Avec un soupir, je remontai sur la terrasse et voulus me mettre debout. Ma jambe droite se déroba subitement et je dus mettre un genou à terre. Bon sang, mais... ? Surprise, je relevai mon pantalon jusqu'à la plaie causée par le poignard du Soldat. S'il s'agissait de poison, je savais être capable de résister à la substance, mais il me fallait une transfusion. J'inspectai les bords de la blessure.

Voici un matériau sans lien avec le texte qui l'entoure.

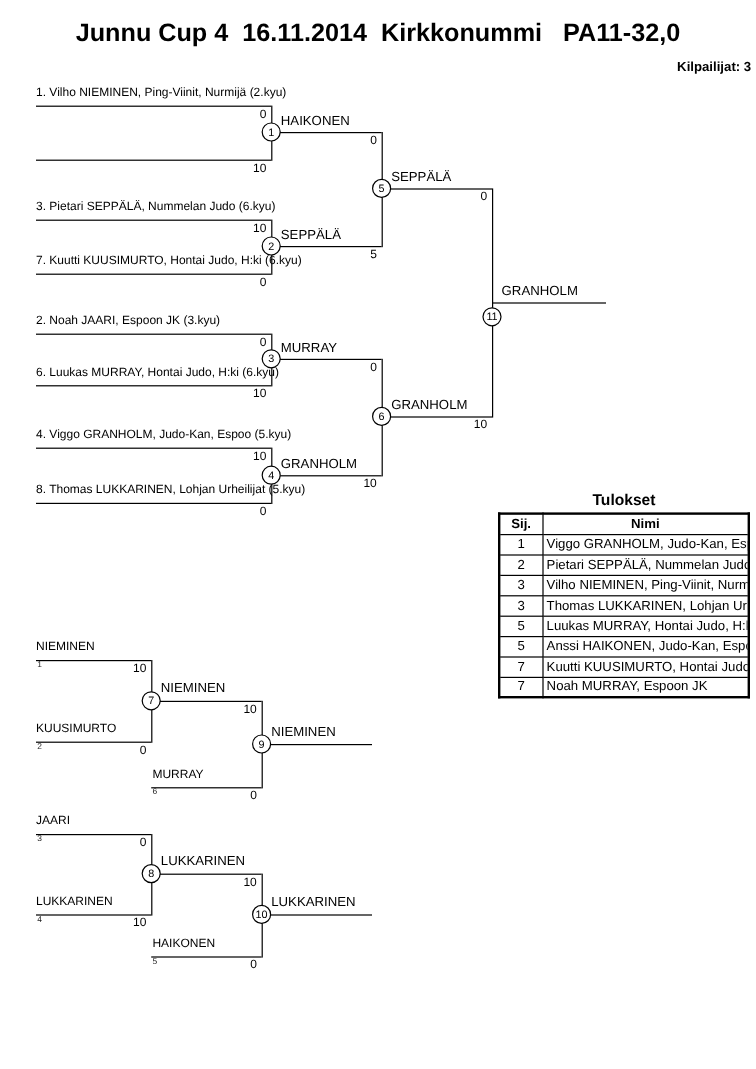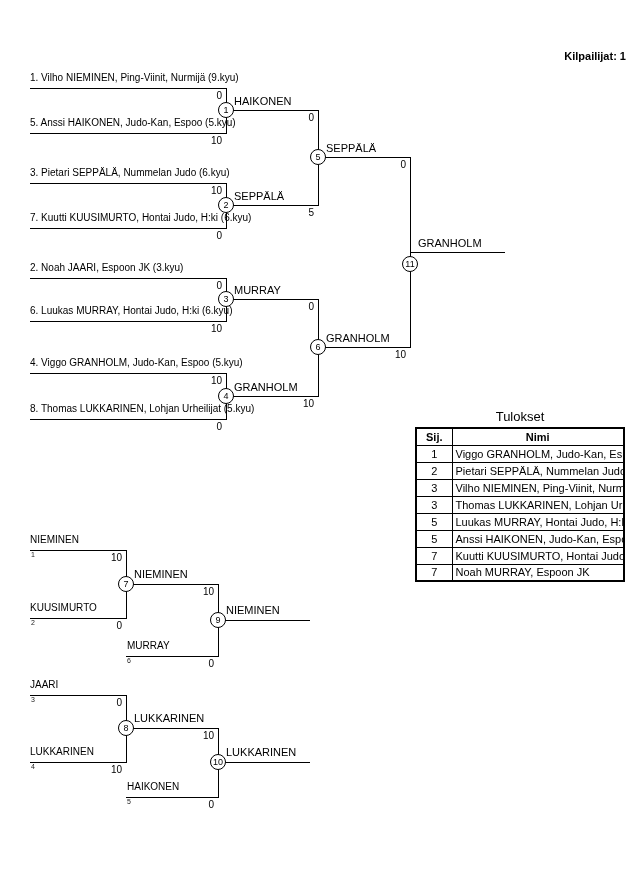--- a/index.html
+++ b/index.html
@@ -31,6 +31,7 @@
 
 <div class="page">
 
+  <div class="title">Junnu Cup 4  16.11.2014  Kirkkonummi   PA11-32,0</div>
   <div class="competitors">Kilpailijat: 1</div>
 
   <div class="name" style="left:30px;top:72px">1. Vilho NIEMINEN, Ping-Viinit, Nurmijä (9.kyu)</div>

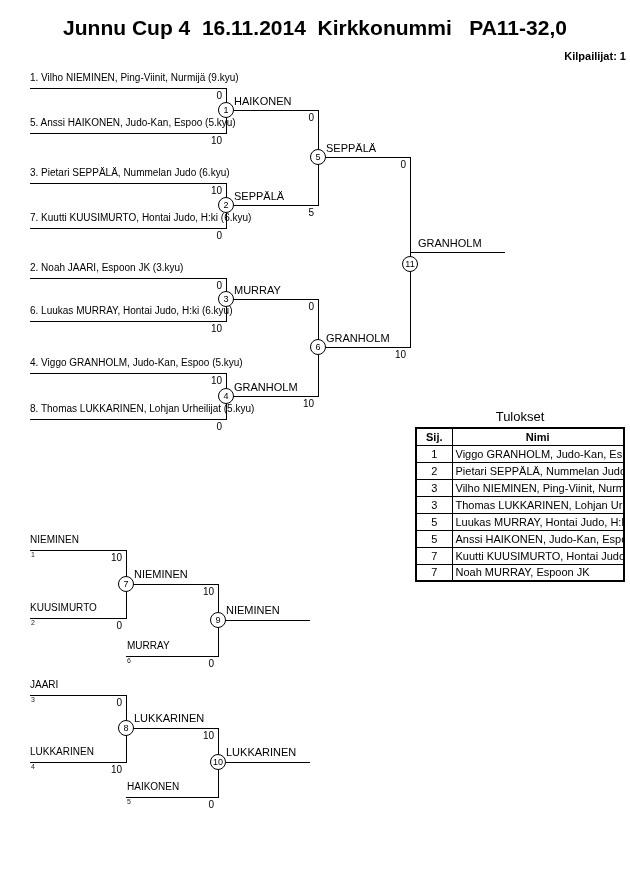--- a/index.html
+++ b/index.html
@@ -32,7 +32,7 @@
 <div class="page">
 
   <div class="title">Junnu Cup 4  16.11.2014  Kirkkonummi   PA11-32,0</div>
-  <div class="competitors">Kilpailijat: 1</div>
+  <div class="competitors">Kilpailijat: 3</div>
 
   <div class="name" style="left:30px;top:72px">1. Vilho NIEMINEN, Ping-Viinit, Nurmijä (9.kyu)</div>
   <div class="hline" style="left:30px;top:88px;width:196px"></div>

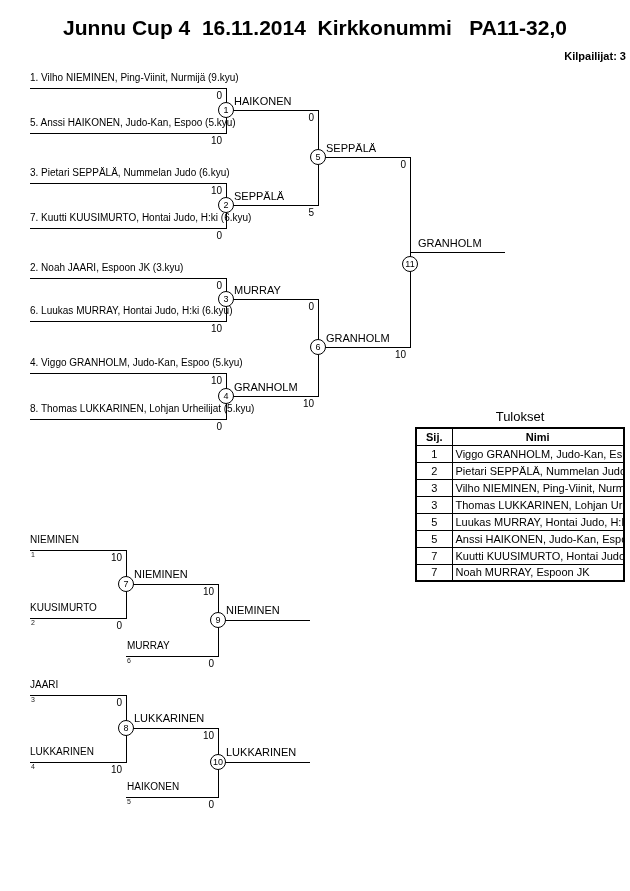--- a/index.html
+++ b/index.html
@@ -34,7 +34,7 @@
   <div class="title">Junnu Cup 4  16.11.2014  Kirkkonummi   PA11-32,0</div>
   <div class="competitors">Kilpailijat: 3</div>
 
-  <div class="name" style="left:30px;top:72px">1. Vilho NIEMINEN, Ping-Viinit, Nurmijä (9.kyu)</div>
+  <div class="name" style="left:30px;top:72px">1. Vilho NIEMINEN, Ping-Viinit, Nurmijä (2.kyu)</div>
   <div class="hline" style="left:30px;top:88px;width:196px"></div>
   <span class="score" style="left:194px;top:90px">0</span>
 

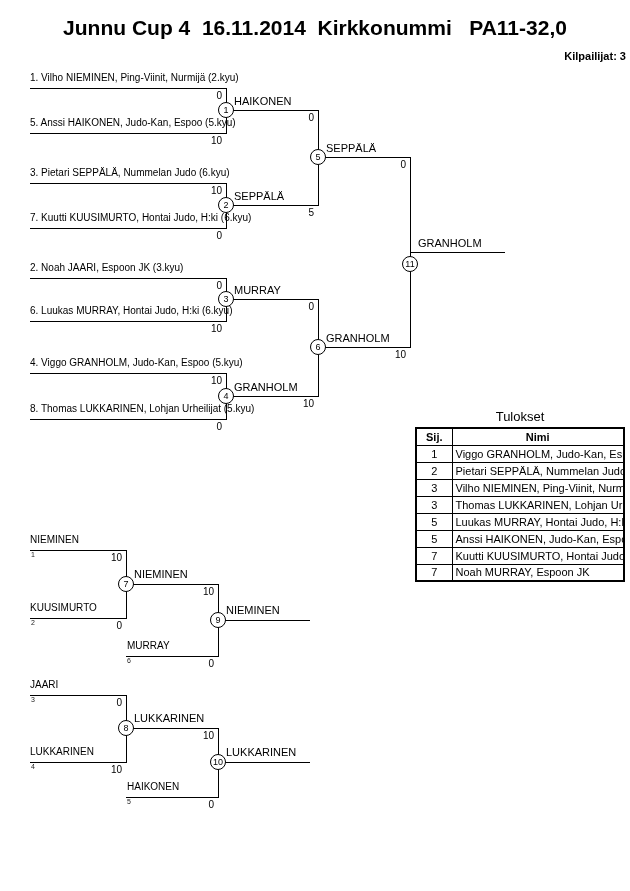--- a/index.html
+++ b/index.html
@@ -38,7 +38,6 @@
   <div class="hline" style="left:30px;top:88px;width:196px"></div>
   <span class="score" style="left:194px;top:90px">0</span>
 
-  <div class="name" style="left:30px;top:117px">5. Anssi HAIKONEN, Judo-Kan, Espoo (5.kyu)</div>
   <div class="hline" style="left:30px;top:133px;width:196px"></div>
   <span class="score" style="left:194px;top:135px">10</span>
 

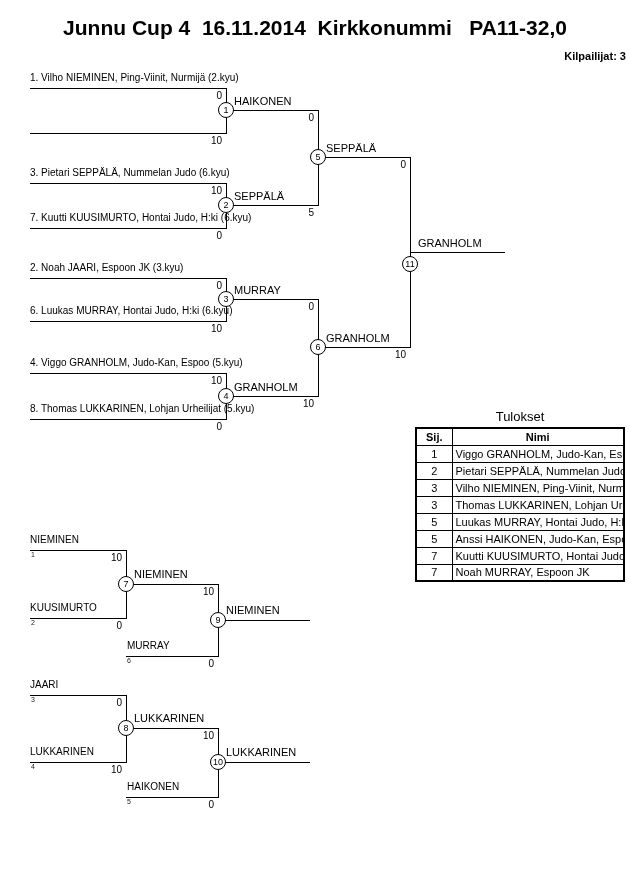--- a/index.html
+++ b/index.html
@@ -17,7 +17,7 @@
   .node  { position:absolute; width:16px; height:16px; border:1px solid #000; border-radius:50%;
            background:#fff; font-size:9px; display:flex; align-items:center; justify-content:center; z-index:2; }
   .results-title { position:absolute; left:415px; top:409px; width:210px; text-align:center;
-                   font-weight:normal; font-size:13px; }
+                   font-weight:bold; font-size:13px; }
   .results { position:absolute; left:415px; top:427px; width:210px; border-collapse:collapse;
              table-layout:fixed; font-size:11px; border:2px solid #000; }
   .results th, .results td { border:1px solid #000; height:17px; padding:0 3px;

Aucun autre GEN ne manifestait l'envie de se montrer.

La coupure était fine et propre, elle ne saignait même plus, mais ne se refermait pas. Aucun liquide noir n'en suintait, ce qui me fit froncer les sourcils car je sentais de moins en moins ma jambe. Qu'est-ce que c'était que cette saloperie ? Je fis un effort pour me redresser et compris que l'engourdissement ne concernait pas uniquement ma cuisse. J'eus toutes les peines du monde à me tenir au mur, les muscles raidis, tétanisés. Mâchoires contractées, je fis un pas mais ne pus aller plus loin. Putain, mais qu'est-ce que... ?

Des pas me firent frémir et je tendis un bras encore valide vers ma ceinture. Je n'allais pas abandonner sans résister, quoi qu'il puisse arriver. Les trois GEN mort n'étaient pas seuls, je le savais.

- Bonsoir, Luna.

La silhouette qui s'encadra dans ce qui restait de baie vitrée m'arracha un rictus. Entouré de deux autres Soldats Noirs dépourvus d'émotion, Ismaël Sallah, ancien amant de Geb, le fils du directeur, me rendit mon regard, amusé.